AtheMathmo commented 8 years ago

I wanted to try playing with this idea a little and ran into an issue. We can't create a trait object without specifying the associated types.

This is also indicative of a larger problem we will have if we try to store a Vec of different types.

NivenT commented 8 years ago

That's unfortunate. I tried finding a (messy) work around, but to no avail. I think you're right that this is something we can't avoid.

We'll have to not have any associated (or generic) types with the trait, so we have to force it to only operate on and return a single type, right? Do you want to make that type Matrix for now, and then worry about convolutions when we get there, or use Vec<Matrix> from the start?

AtheMathmo commented 8 years ago

I think it is best to stick with Matrix and tackle convolutions later? Also once #117 lands we can make it operate on T: BaseMatrix - that will give us a little more freedom at least.
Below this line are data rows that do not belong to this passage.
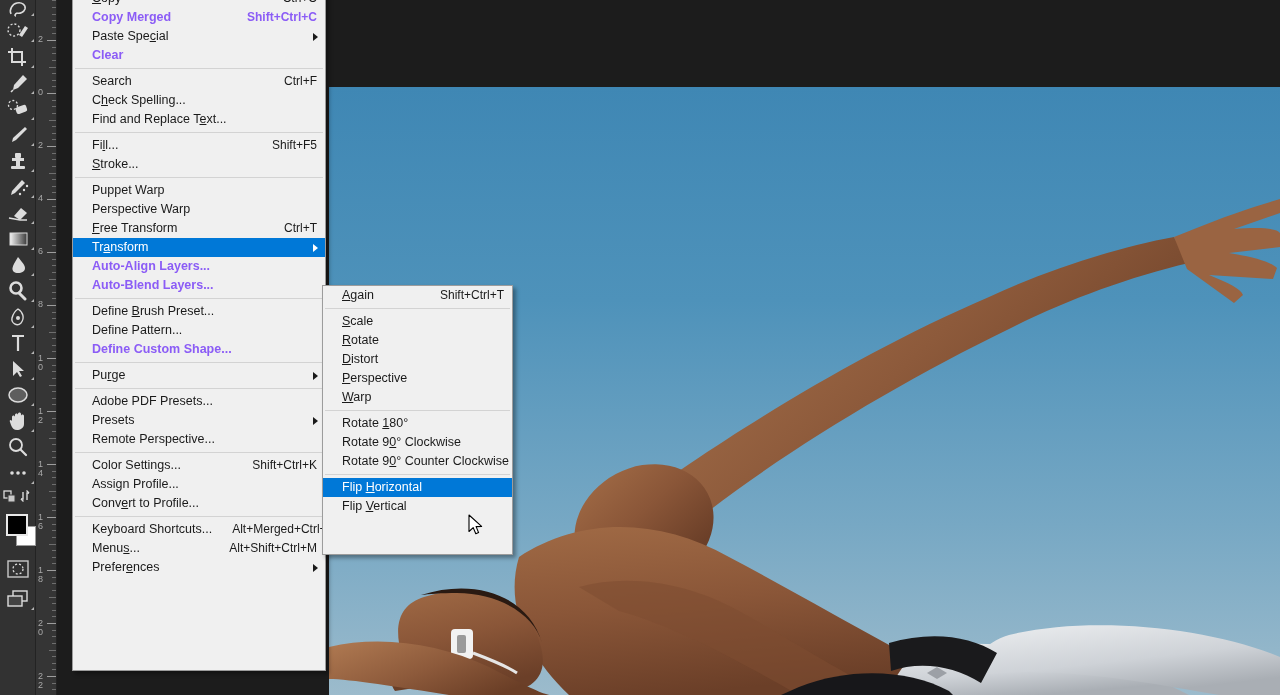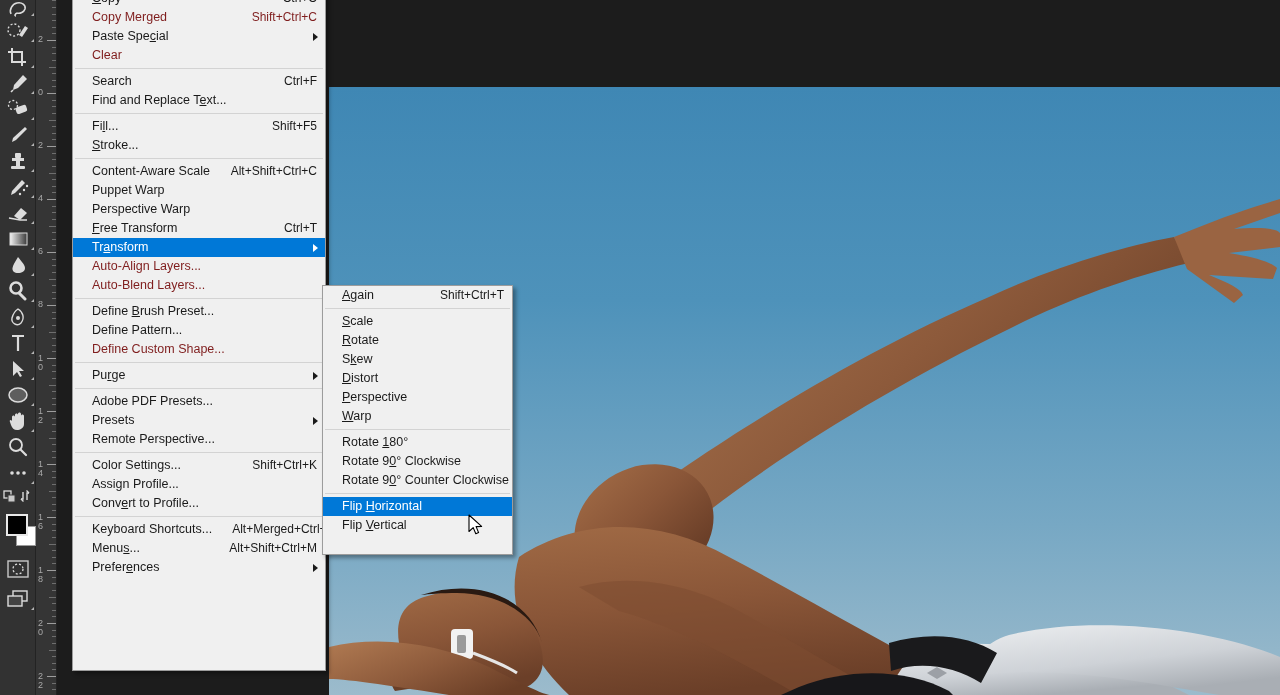"Copy Merged" .mi.disabled, .mi.disabled .accel { color: #7f1d1d -> #8b5cf6; font-weight: none -> bold }
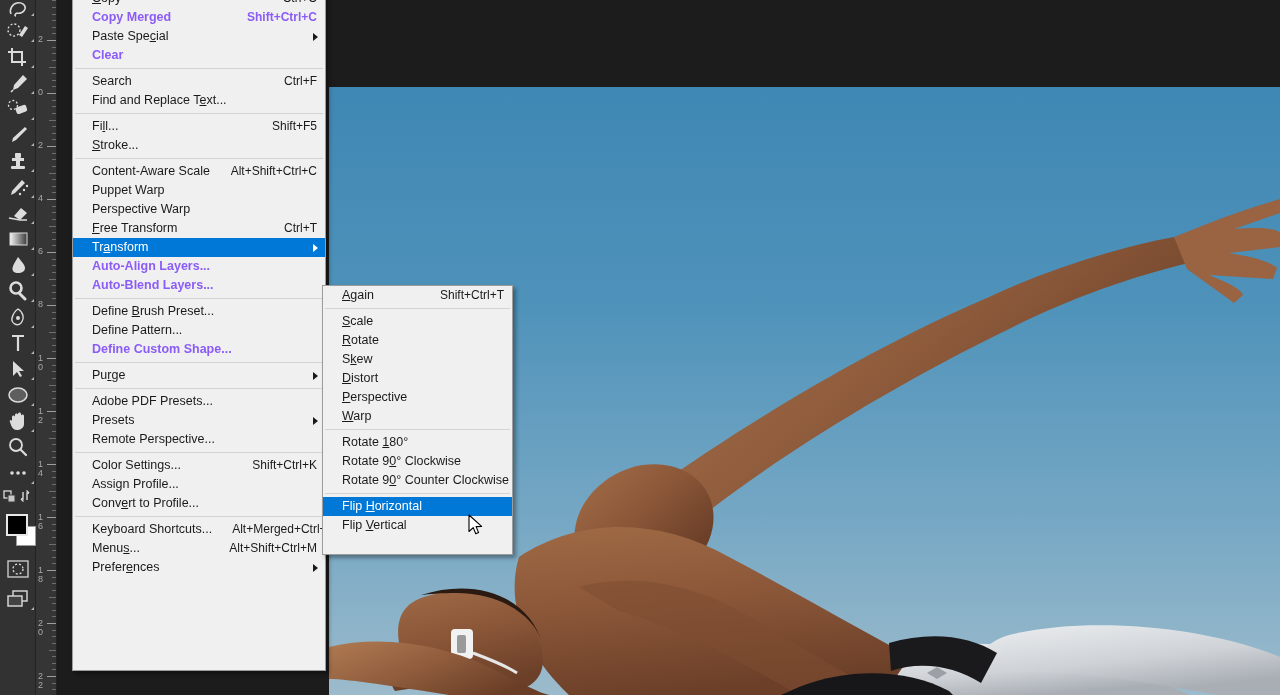"Check Spelling..." div.mi { html: none -> <div> <span>C<span>h</span>eck Spelling...</span> </div> }
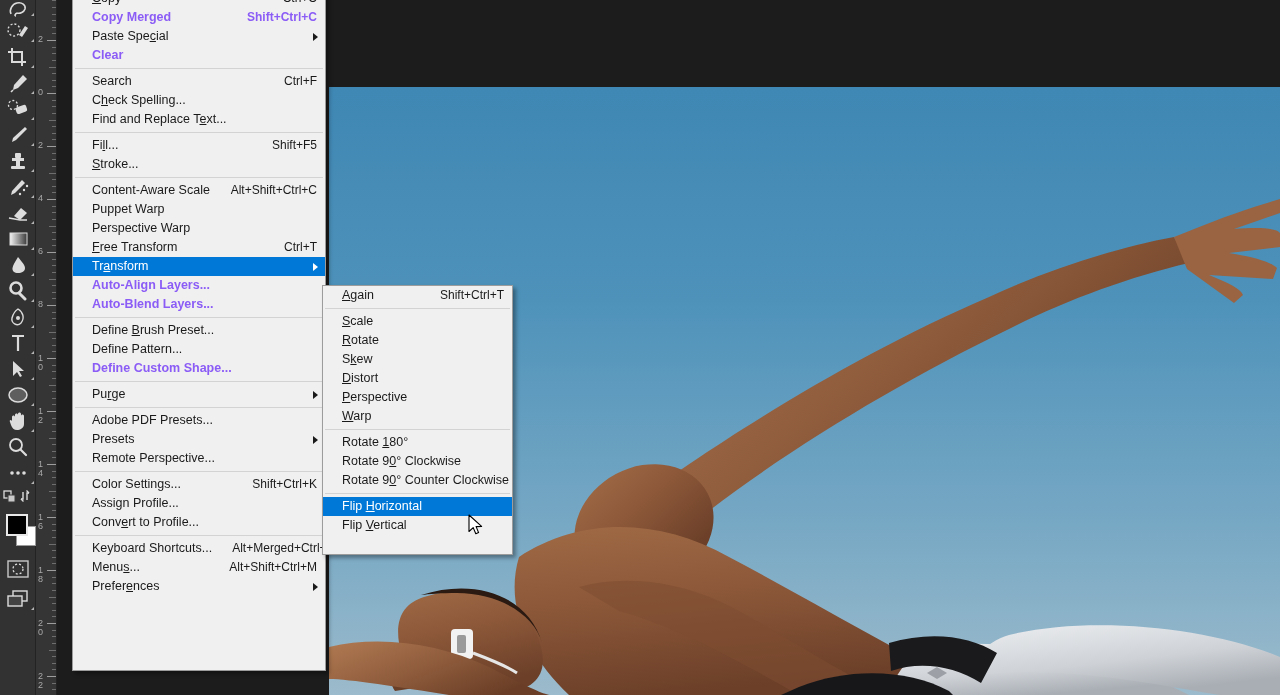"Content-Aware Scale" div.mi { html: <div> <span>Content-Aware Scale</span> <span>Alt+Shift+Ctrl+C</span> </div> -> none }
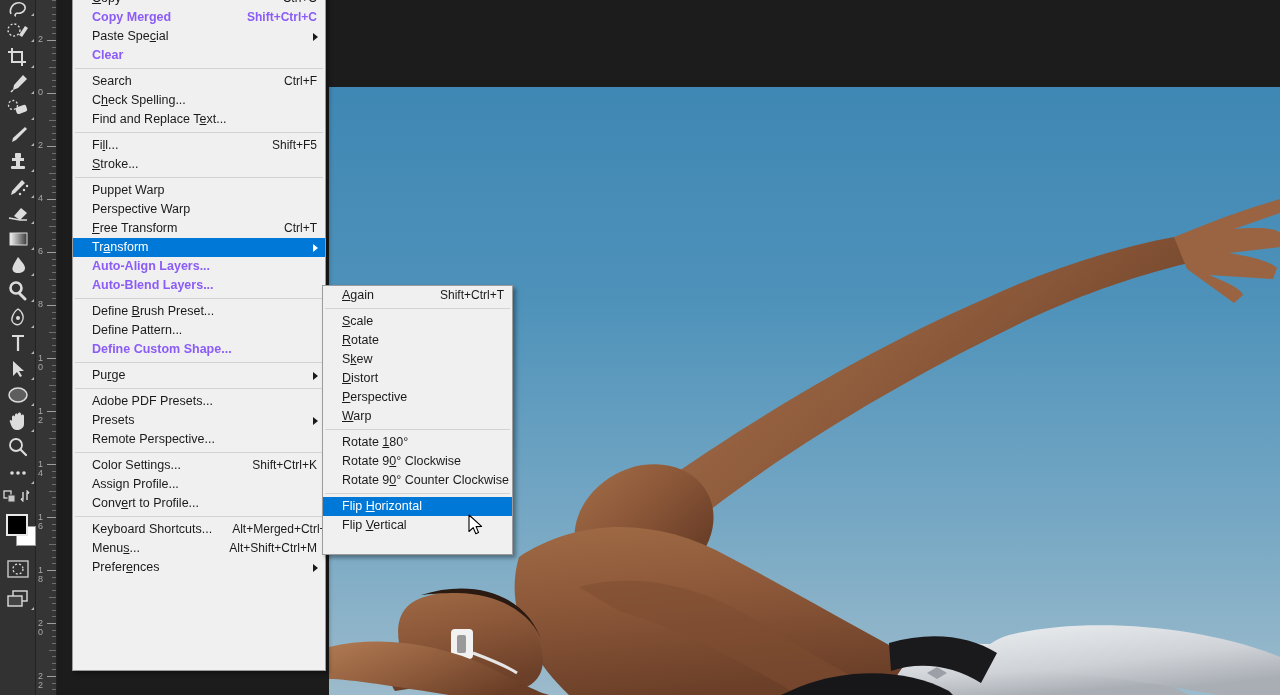"Skew" div.mi { html: <div> <span>S<span>k</span>ew</span> </div> -> none }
NivenT commented 8 years ago

Ok. I think I'll start trying to implement this, and then submit a PR when I'm far enough along to be critiqued, but before its ready to merge. Does that sound alright, or would you rather work on it?

AtheMathmo commented 8 years ago

Please do!

I'd be more than happy to give input when you're ready. It may be worth you being aware of the ongoing discussion in #117, #120 and #124 . Just so that you don't invest a lot of time in a strategy which may not be viable later.